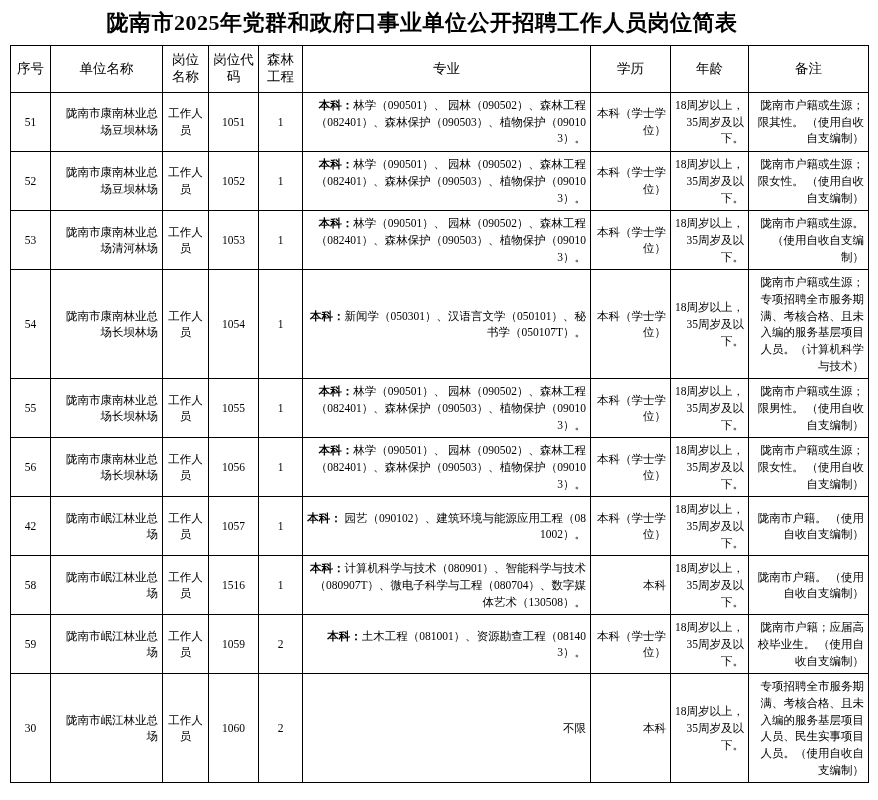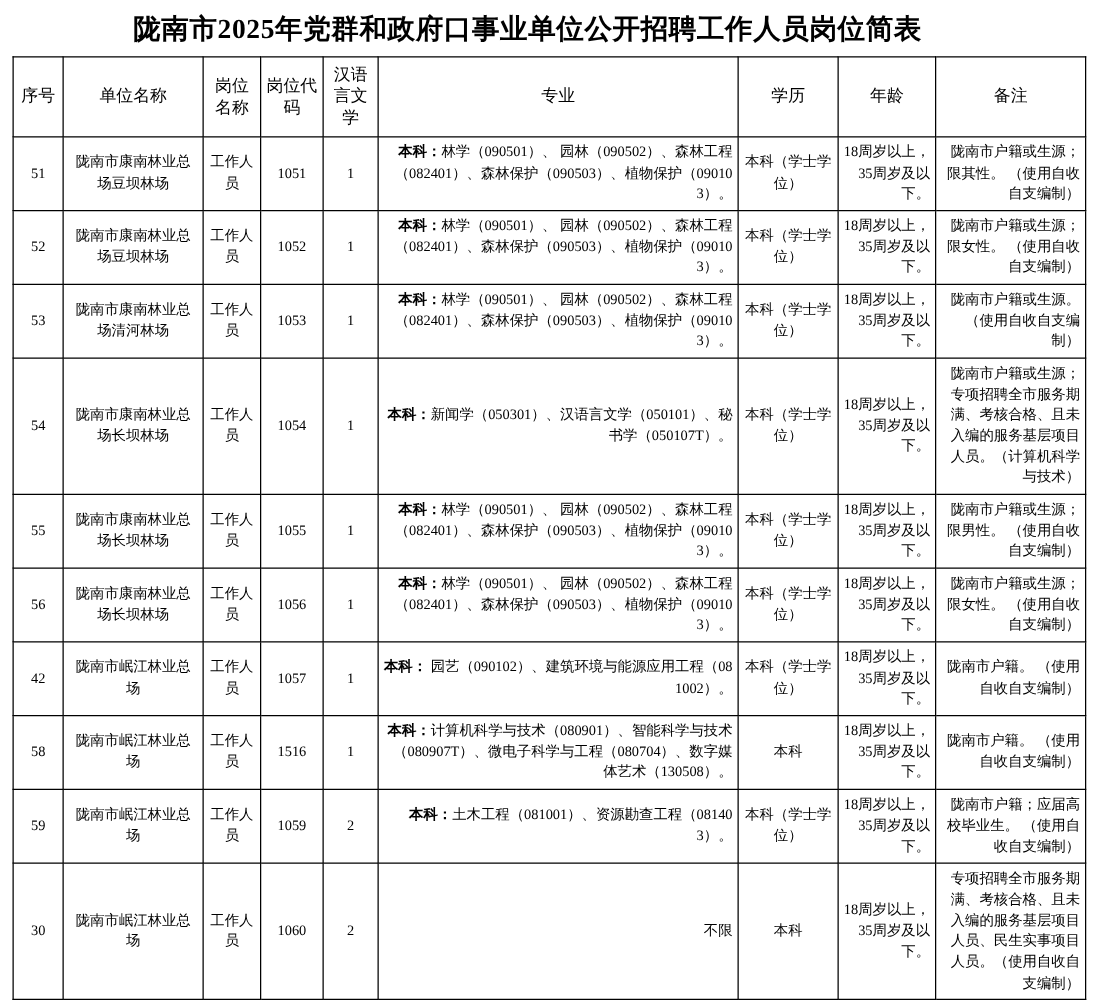"汉语言文学" th { text: 汉语言文学 -> 森林工程 }
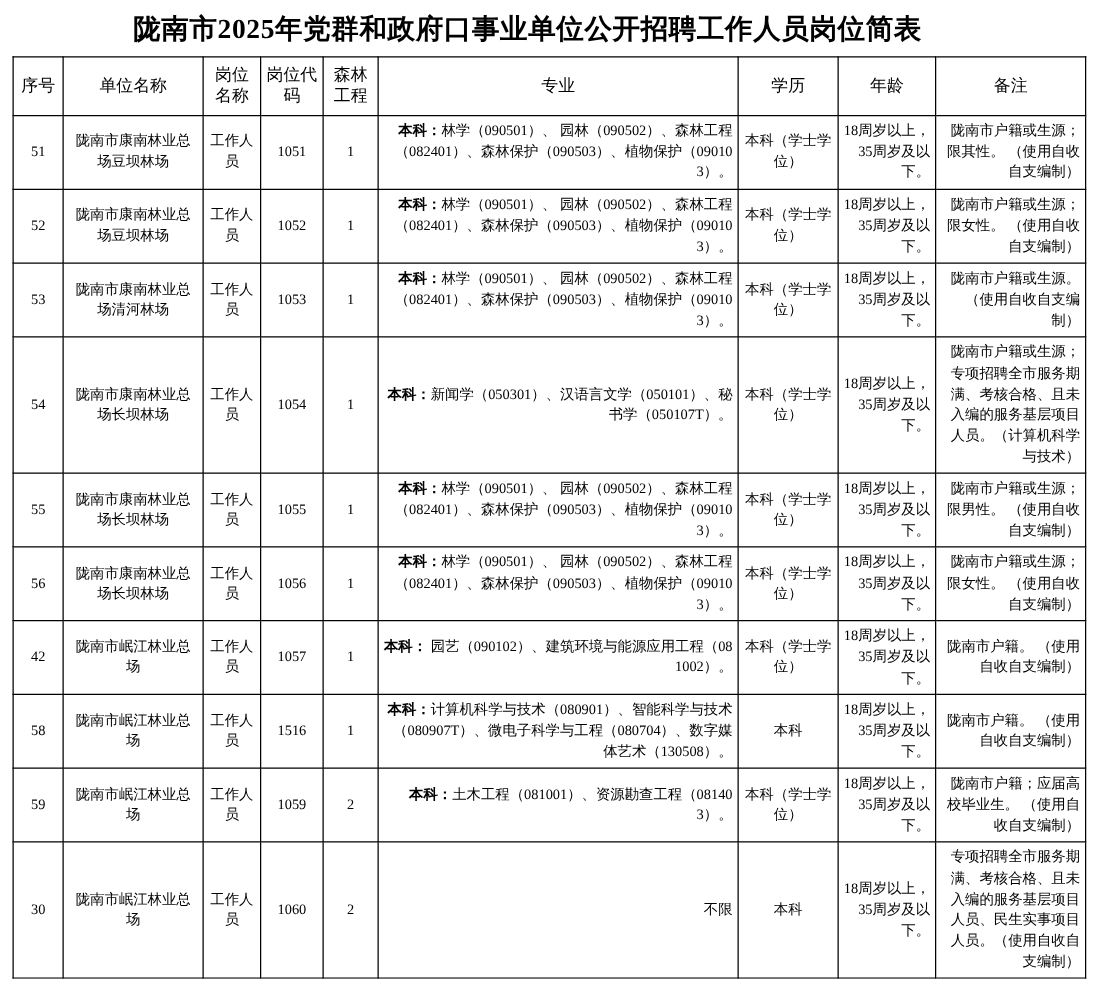"陇南市康南林业总场豆坝林场" td.unit, td.edu { text-align: center -> right }
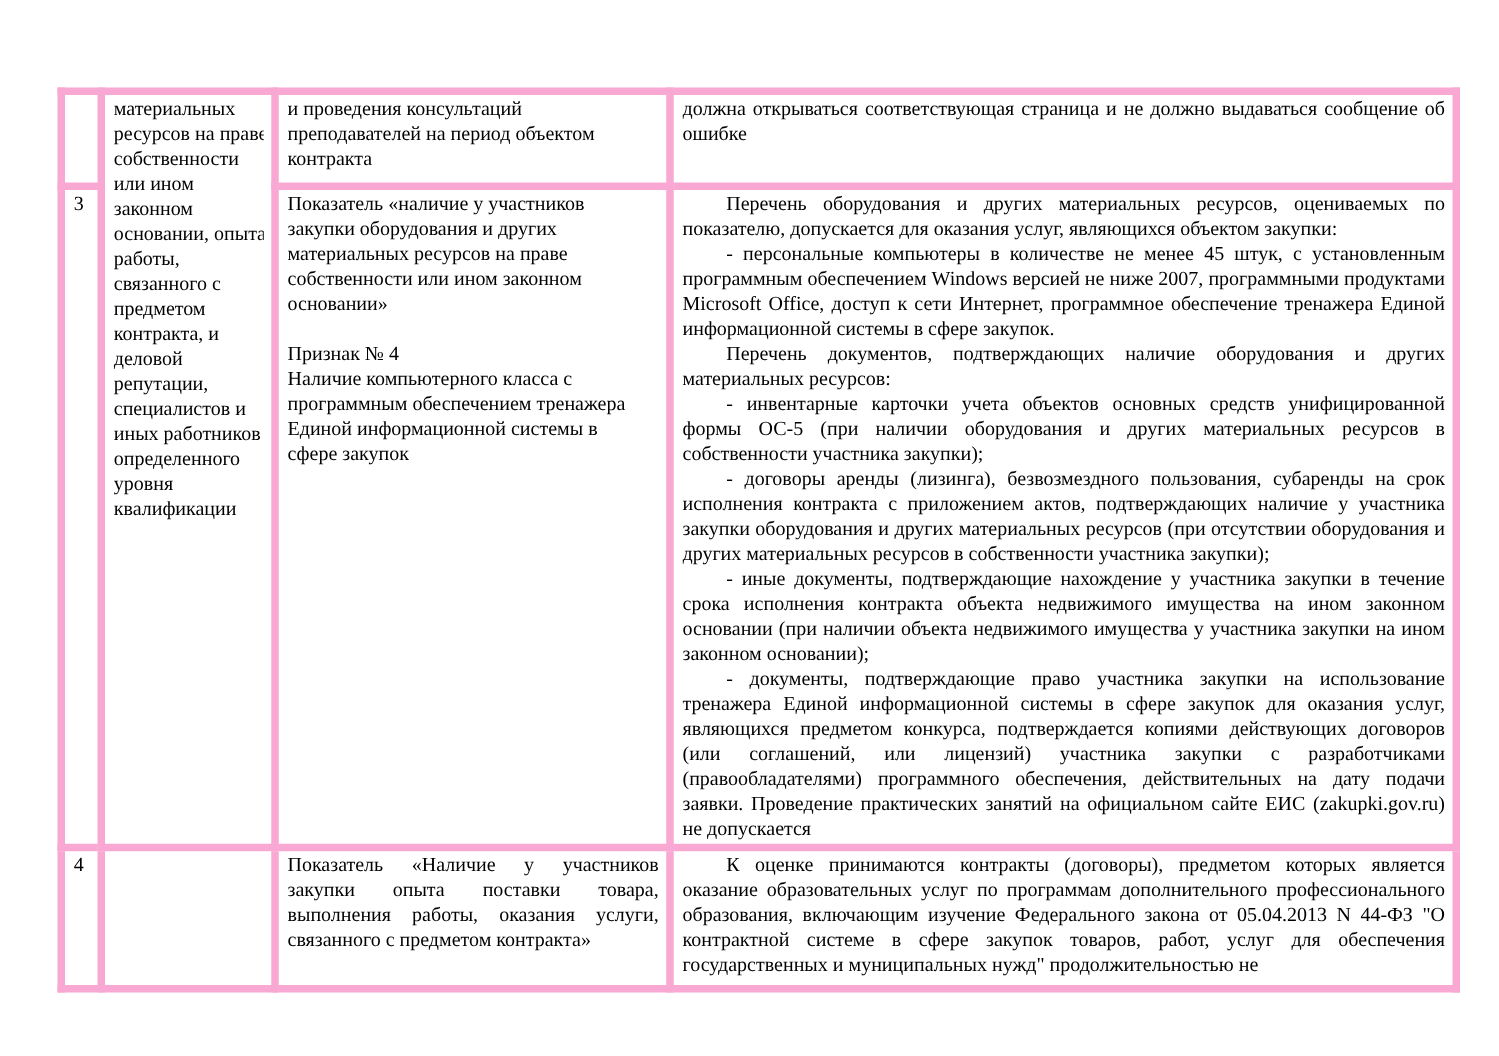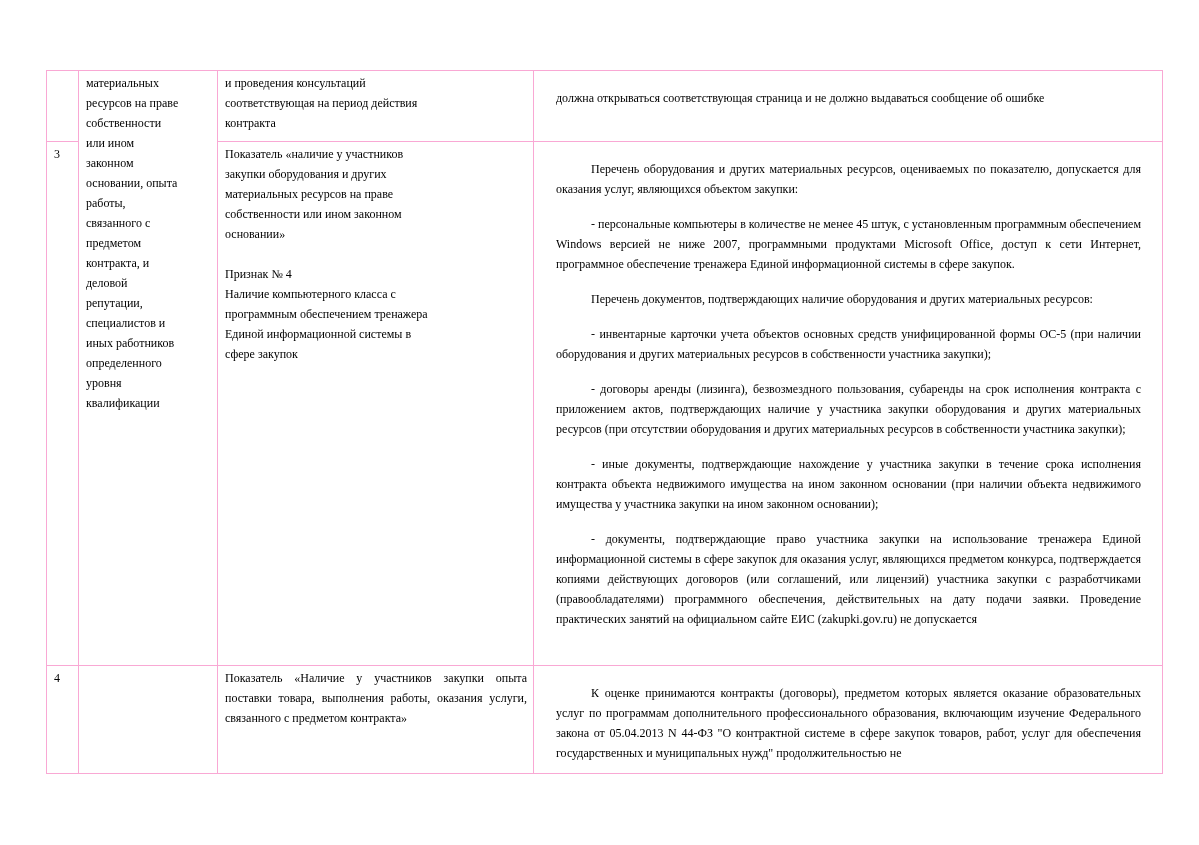"материальных" table.doc-table td { border: 1px solid #f9a8d4 -> 6px solid #f9a8d4; font-size: 12px -> 16px }
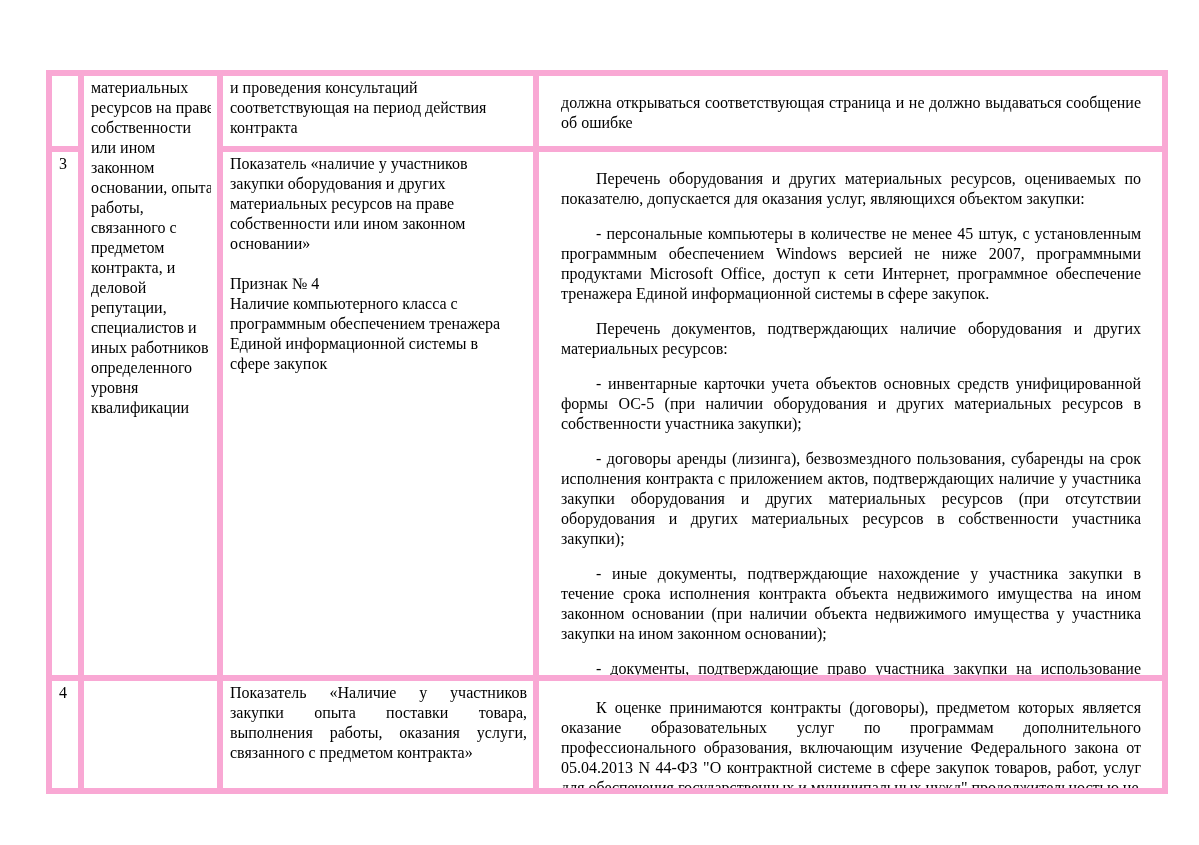"и проведения консультаций" div.clip { text: соответствующая на период действия -> преподавателей на период объектом }
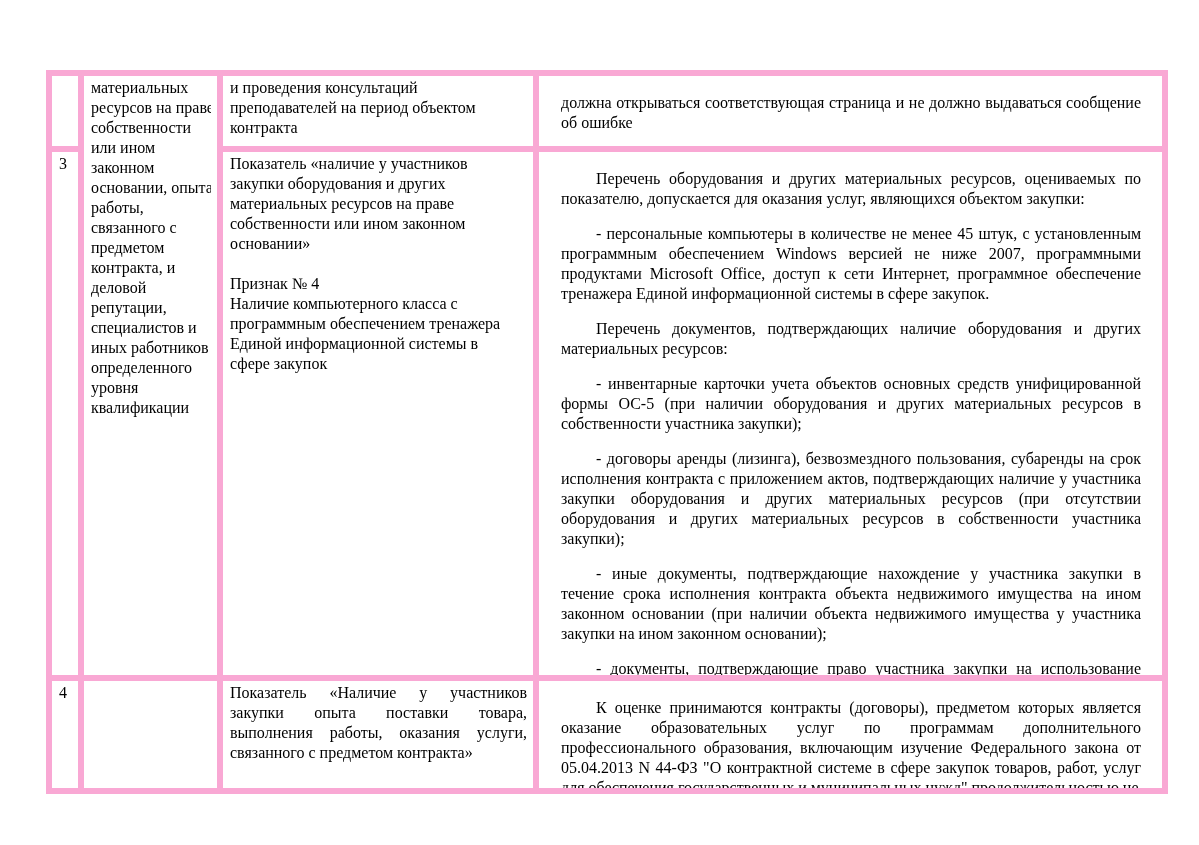"должна открываться соответствующая" p.para { margin: 15px -> 0 }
.....
=== What you should do ===
Please output every entry above exactly, without the pictures.

=== Problem solution ===
"汉语言文学" th { text: 汉语言文学 -> 森林工程 }
"陇南市康南林业总场豆坝林场" td.unit, td.edu { text-align: center -> right }
"материальных" table.doc-table td { border: 1px solid #f9a8d4 -> 6px solid #f9a8d4; font-size: 12px -> 16px }
"и проведения консультаций" div.clip { text: соответствующая на период действия -> преподавателей на период объектом }
"должна открываться соответствующая" p.para { margin: 15px -> 0 }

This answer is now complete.